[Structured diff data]
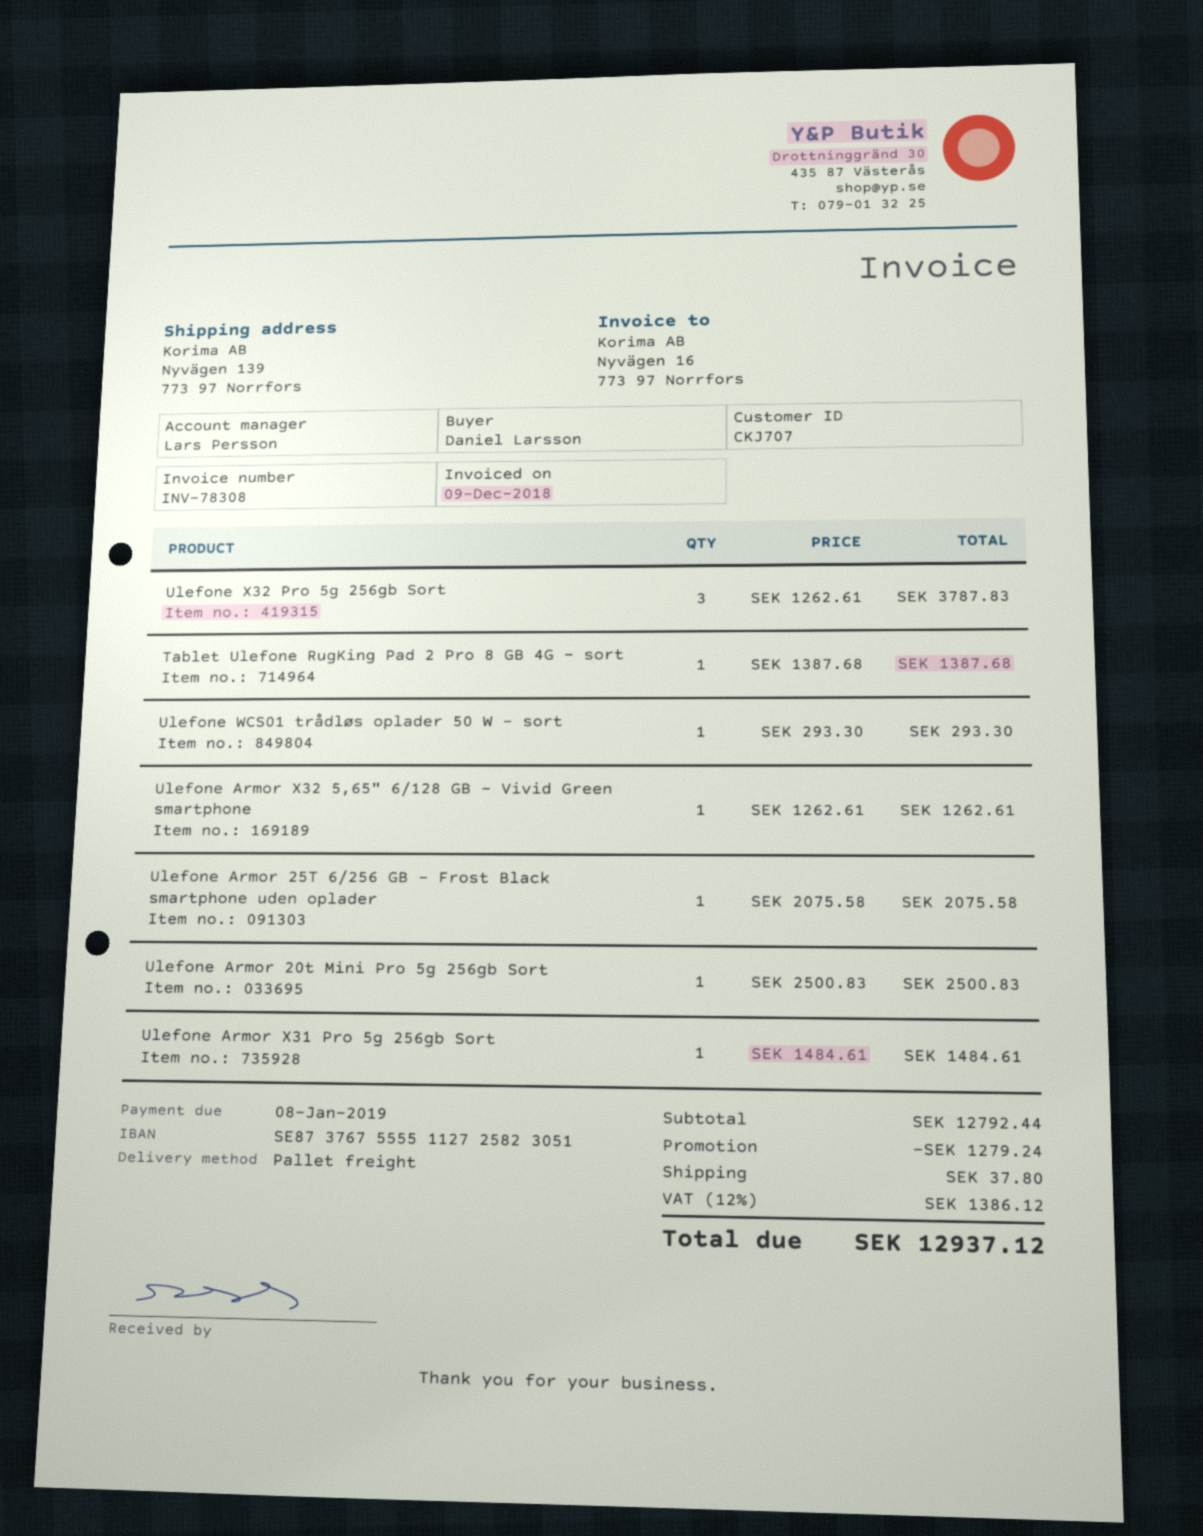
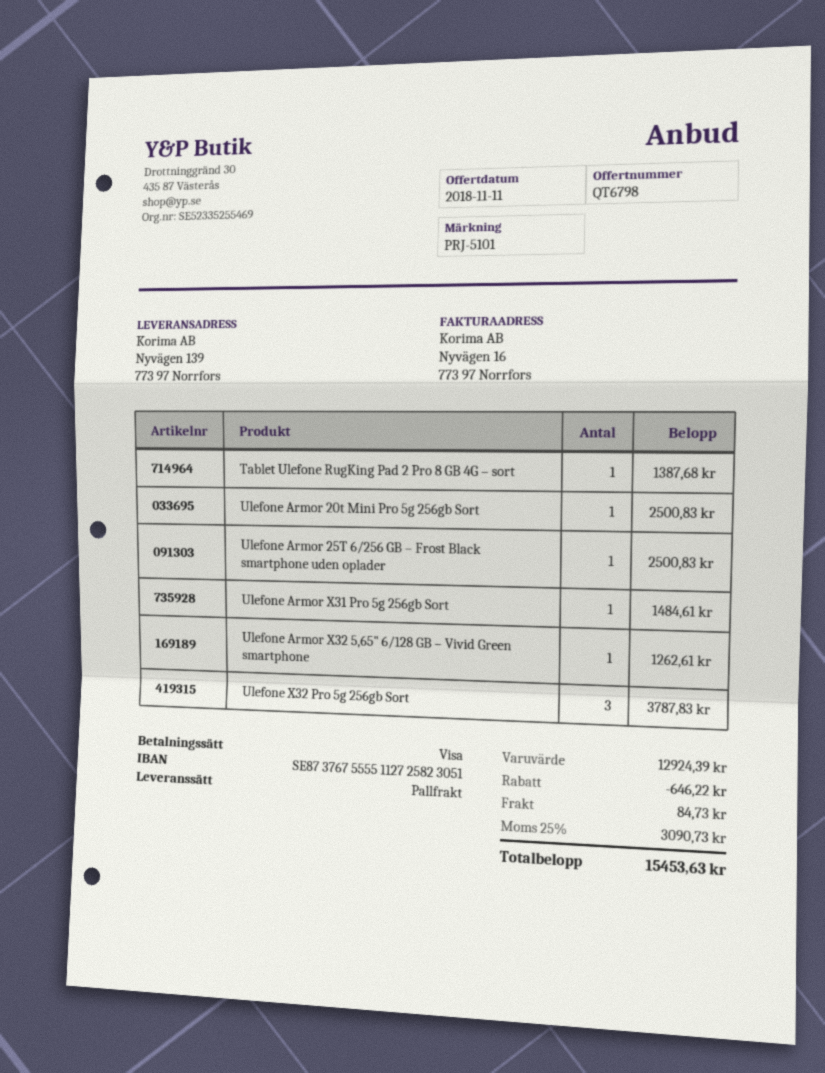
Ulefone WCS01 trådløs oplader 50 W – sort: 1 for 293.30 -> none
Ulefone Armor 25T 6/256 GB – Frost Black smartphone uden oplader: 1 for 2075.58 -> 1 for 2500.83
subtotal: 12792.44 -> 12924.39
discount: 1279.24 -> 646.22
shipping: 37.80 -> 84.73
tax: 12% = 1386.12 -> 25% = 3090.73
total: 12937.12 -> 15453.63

-- Requirement --
Some lines above contain the word "oplader". Copy each of them.

-- Task result --
Ulefone WCS01 trådløs oplader 50 W – sort: 1 for 293.30 -> none
Ulefone Armor 25T 6/256 GB – Frost Black smartphone uden oplader: 1 for 2075.58 -> 1 for 2500.83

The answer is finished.